Our analysis detects most intragenic deletions and duplications at single exon resolution. However, in rare situations, single-exon copy number events may not be analyzed due to inherent sequence properties or isolated reduction in data quality. If you are requesting the detection of a specific single-exon copy number variation, please contact Client Services before placing your order.

Gene Transcript reference Sequencing analysis Deletion/Duplication analysis
BAP1 NM_004656.3
BRCA1* NM_007294.3
BRCA2* NM_000059.3
CDK4 NM_000075.3
CDKN2A* NM_000077.4; NM_058195.3
MC1R NM_002386.3
MITF* NM_000248.3
POT1 NM_015450.2
PTEN* NM_000314.4
RB1 NM_000321.2
TERT NM_198253.2
TP53* NM_000546.5

BRCA1: Sequence analysis includes +/- 20 base pairs of adjacent intronic sequence.

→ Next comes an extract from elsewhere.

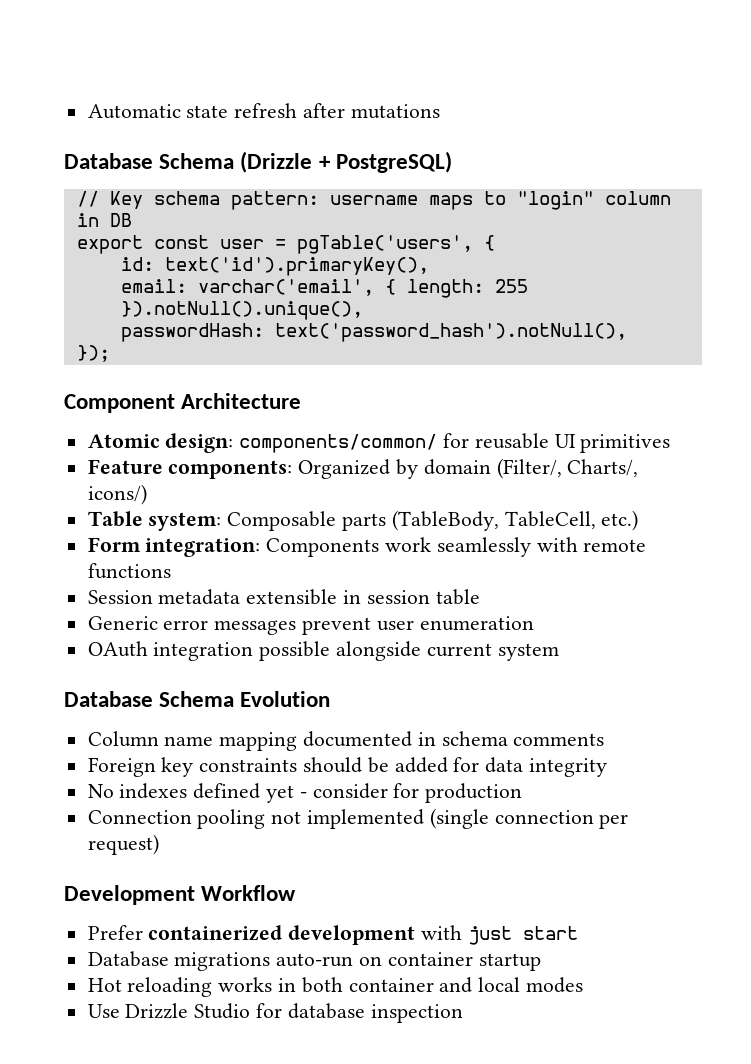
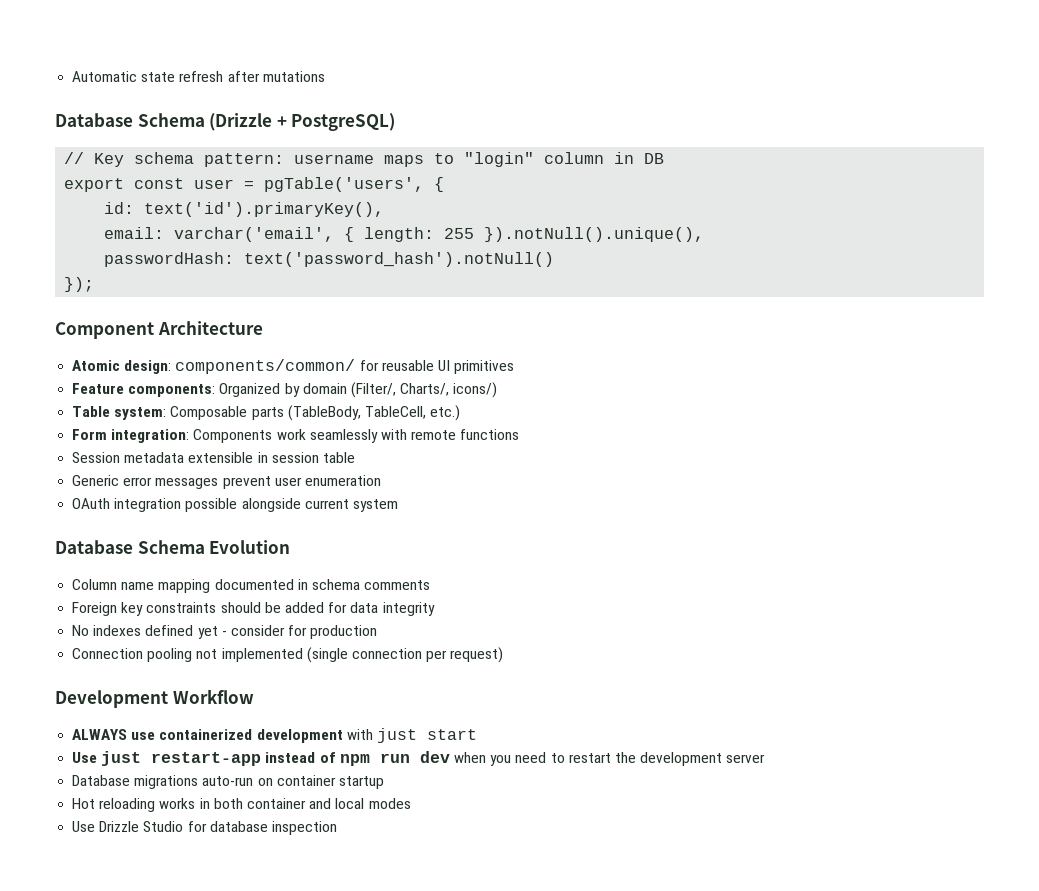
- passwordHash: text('password_hash').notNull(),
+ passwordHash: text('password_hash').notNull()
- Prefer containerized development with just start
+ ALWAYS use containerized development with just start
+ Use just restart-app instead of npm run dev when you need to restart the development server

BRCA2: Sequence analysis includes +/- 20 base pairs of adjacent intronic sequence.
CDKN2A: Analysis supports interpretation of the p14 and p16 proteins.
MITF: Analysis is limited to the NM_000248.3:c.952G>A p.Glu318Lys variant.
PTEN: Deletion/duplication analysis covers the promoter region.
TP53: Deletion/duplication analysis covers the promoter region.